François Hollande est en visite officielle en Israël. On a compris depuis quelque temps que le président de la République tentait maintenant de se « requinquer » en multipliant ses voyages à l’étranger afin d’apparaitre comme un homme d’Etat (au moins) sur la scène internationale.
Hué désormais partout en France dès qu’il ose sortir de l’Elysée, il sait qu’il peut encore se faire applaudir à Bamako ou à Jérusalem. Donc il en profite sans se priver en s’offrant ainsi un petit plaisir pour pas cher.
Mais qu’il ne se fasse pas la moindre illusion, ce n’est pas cela qui va le faire remonter en France dans les sondages d’opinion. Les Français sont beaucoup plus angoissés par le chômage, les impôts, les déficits et la dégradation générale et accélérée de la situation chez eux que par ce qui se passe à Tombouctou, les éventuelles menaces du nucléaire iranien ou les piétinements des négociations israélo-palestiniennes.
Ces mêmes Français sont d’ailleurs convaincus que si François Hollande a pu remporter une première et éphémère victoire au Mali, il ne pourra jouer strictement aucun rôle ni en ce qui concerne le nucléaire iranien ni dans la recherche d’une solution pacifique à l’éternel problème palestinien.
A Téhéran, comme à Jérusalem ou même à Ramallah, tout le monde sait très bien que ce président français est désormais non seulement rejeté par les Français eux-mêmes, mais qu’il est, en plus, totalement incapable d’avoir la moindre influence au sein de l’Europe et qu’on l’ignore superbement aussi bien à la Maison-Blanche qu’au Kremlin, sans même parler de la Cité interdite de Pékin.
En Israël, Hollande voudrait profiter du froid qui règne actuellement entre l’Etat juif et les Etats-Unis pour se faufiler subrepticement autour de la table des Grands. C’est faire preuve d’une naïveté confondante. Même si Obama n’apprécie pas Netanyahu, les Etats-Unis restent évidemment l’indispensable ami, allié, protecteur, banquier, armurier d’Israël qui, pour sa survie même, ne peut être qu’un vassal respectueux de Washington.
La visite en Israël de François Hollande, l’ami du Qatar et des rebelles islamistes syriens, a donc quelque chose d’un peu dérisoire.
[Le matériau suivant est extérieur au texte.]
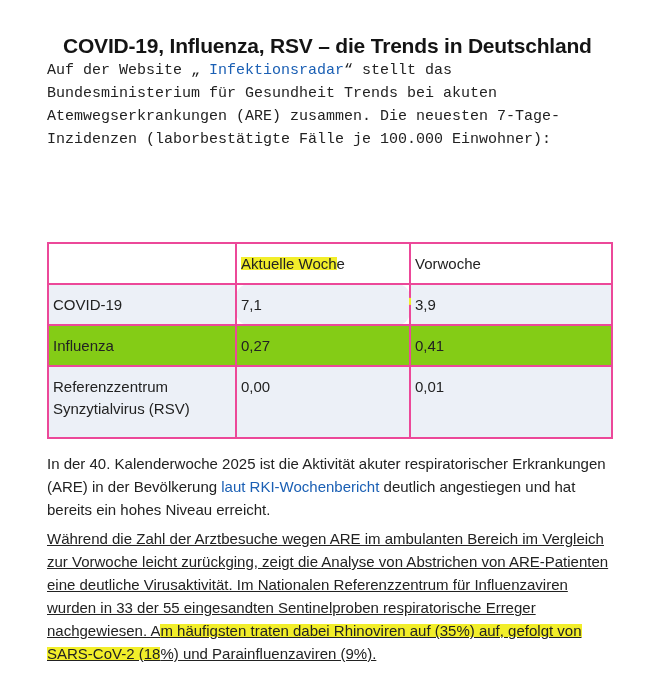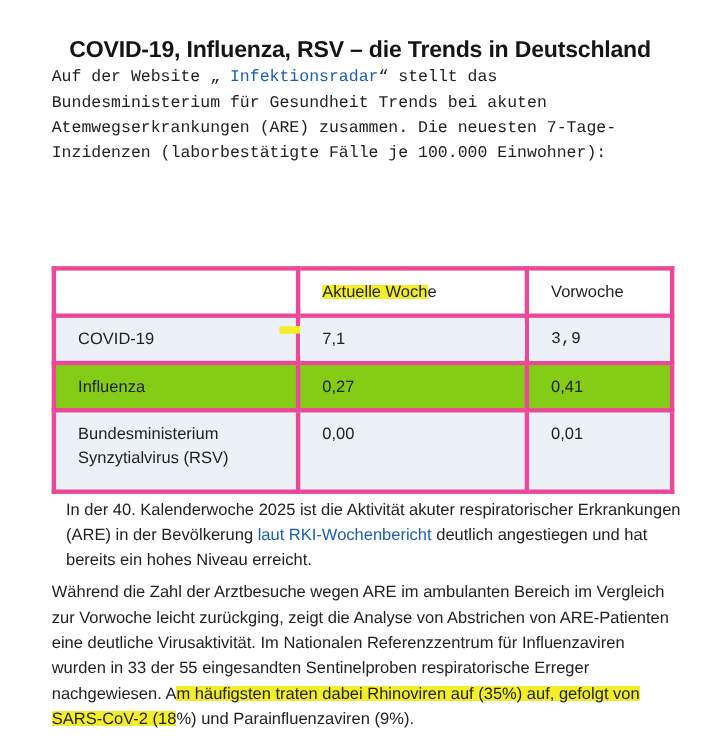--- a/index.html
+++ b/index.html
@@ -15,7 +15,7 @@
   a { color:#1a5fb4; text-decoration:none; }
   table { position:absolute; left:0; top:242px; width:566px; border-collapse:collapse;
           font-size:15px; color:#222; }
-  td { border:4px solid #ec4899; padding:0 20px; vertical-align:middle; }
+  td { border:2px solid #ec4899; padding:0 4px; vertical-align:middle; }
   tr.r0 td { height:39px; background:#ffffff; }
   tr.r1 td { height:39px; background:#ecf0f7; }
   tr.r2 td { height:39px; background:#84cc16; }

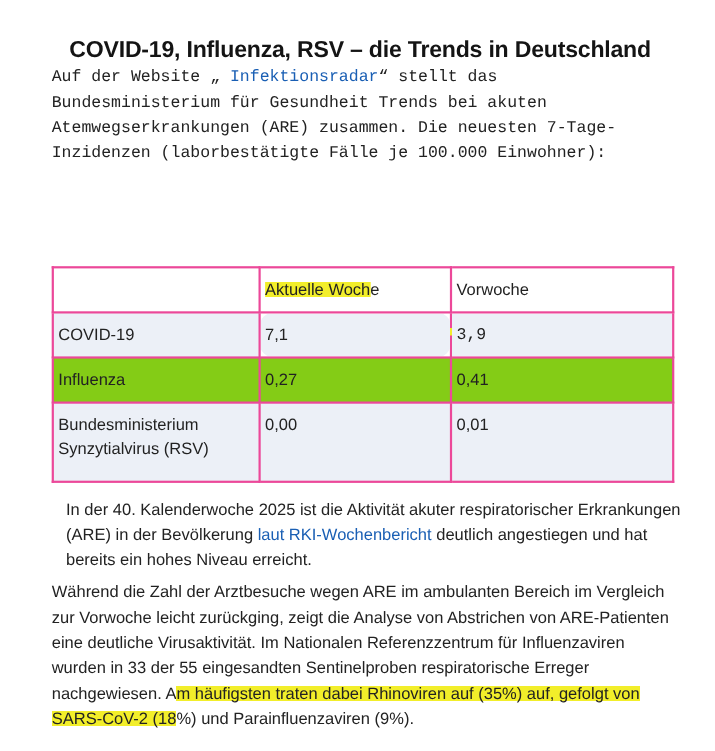--- a/index.html
+++ b/index.html
@@ -44,7 +44,7 @@
     <tr class="r1">
       <td class="c0">COVID-19</td>
       <td class="c1" style="position:relative;z-index:2;border-radius:13px;">7,1</td>
-      <td style="position:relative;z-index:2;font-family:Liberation Mono, monospace;">3,9</td>
+      <td style="position:relative;z-index:2;">3,9</td>
     </tr>
     <tr class="r2">
       <td class="c0">Influenza</td>

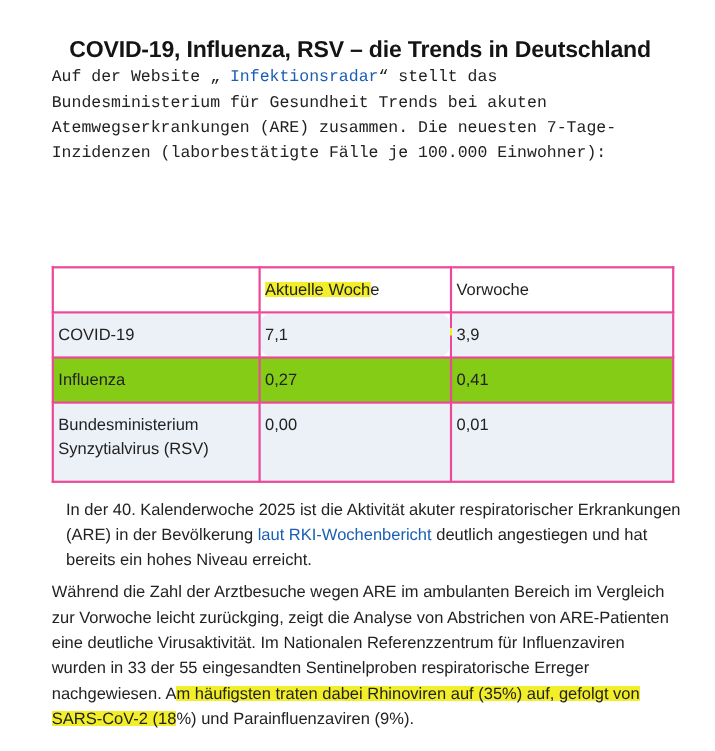--- a/index.html
+++ b/index.html
@@ -52,7 +52,7 @@
       <td>0,41</td>
     </tr>
     <tr class="r3">
-      <td class="c0"><span>Bundesministerium</span><br><span>Synzytialvirus (RSV)</span></td>
+      <td class="c0"><span>Referenzzentrum</span><br><span>Synzytialvirus (RSV)</span></td>
       <td class="c1">0,00</td>
       <td>0,01</td>
     </tr>

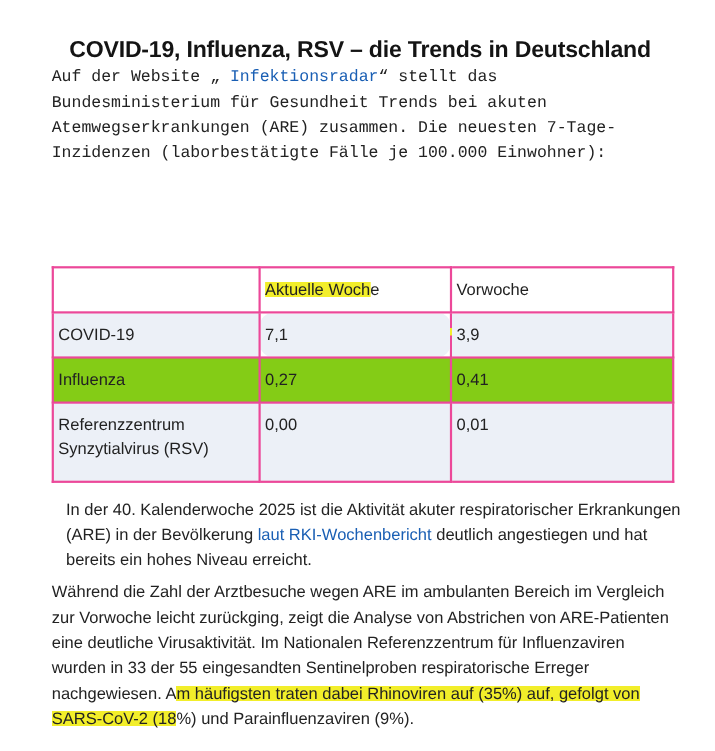--- a/index.html
+++ b/index.html
@@ -10,7 +10,7 @@
        letter-spacing:-0.2px; color:#141414; white-space:nowrap; }
   .p { position:absolute; left:0; margin:0; font-size:15px; line-height:23px; color:#222; }
   .p1 { top:59px; width:560px;font-family:Liberation Mono, monospace; }
-  .p2 { top:452px; width:560px;margin-left:13px; }
+  .p2 { top:452px; width:560px; }
   .p3 { top:527px; width:565px; }
   a { color:#1a5fb4; text-decoration:none; }
   table { position:absolute; left:0; top:242px; width:566px; border-collapse:collapse;

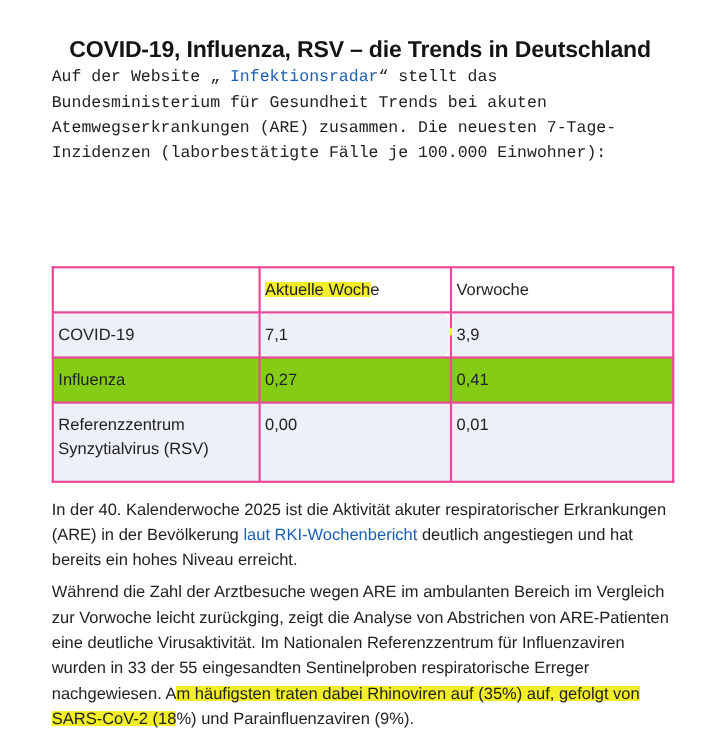--- a/index.html
+++ b/index.html
@@ -11,7 +11,7 @@
   .p { position:absolute; left:0; margin:0; font-size:15px; line-height:23px; color:#222; }
   .p1 { top:59px; width:560px;font-family:Liberation Mono, monospace; }
   .p2 { top:452px; width:560px; }
-  .p3 { top:527px; width:565px; }
+  .p3 { top:527px; width:565px;text-decoration:underline; }
   a { color:#1a5fb4; text-decoration:none; }
   table { position:absolute; left:0; top:242px; width:566px; border-collapse:collapse;
           font-size:15px; color:#222; }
Et, en plus, il s’en sort bien mal en démontrant que la diplomatie n’est vraiment pas son fort.
Depuis son arrivée là-bas, il passe son temps à répéter, d’une part, qu’il est « l’ami d’Israël » et qu’il le sera « toujours » et, d’autre part, qu’il ne tolérera jamais une prolifération des armes nucléaires au Proche ou Moyen-Orient.
Comment un chef d’Etat peut-il déclarer qu’il sera « toujours » l’ami d’un pays, quel qu’il soit ? Hollande devrait savoir qu’un Etat n’a pas d’amis mais seulement des intérêts. Certes, Paris défendra toujours l’existence même d’Israël « dans des frontières sûres et reconnues ». Mais de là à parler d’une amitié éternelle, il y a un grand pas qu’Hollande n’aurait jamais dû franchir. Si nous voulions, d’ailleurs, jouer le moindre rôle dans d’éventuelles négociations entre Israéliens et Palestiniens, il serait absurde de s’afficher ostensiblement comme les « amis » des uns et donc les ennemis des autres. Pour être efficace, une diplomatie ne peut pas avoir d’amitié, a fortiori quand elle n’a aucun moyen de pression sur aucun des deux protagonistes d’un conflit.
D’autre part, en affirmant devant les responsables israéliens qu’il s’opposerait toujours à toute prolifération des armements nucléaires dans la région, Hollande n’a pu que déclencher le fou rire de ses auditeurs et la colère des Iraniens. Serait-il le seul à ignorer qu’Israël possède l’arme nucléaire depuis longtemps et que c’est là, notamment, l’une des raisons qu’évoquent les ayatollahs pour revendiquer leur droit à poursuivre leurs recherches dans le domaine nucléaire ?
Comme la politique nationale, la politique internationale est un métier. Et, à moins d’être un génie, on ne s’y prépare ni dans les couloirs de la rue Solferino ni dans ceux du Conseil général de Corrèze.
Il suffisait d’ailleurs d’observer le regard apitoyé que lui lançait Shimon Pérès, grand homme d’Etat s’il en est, pour tout comprendre.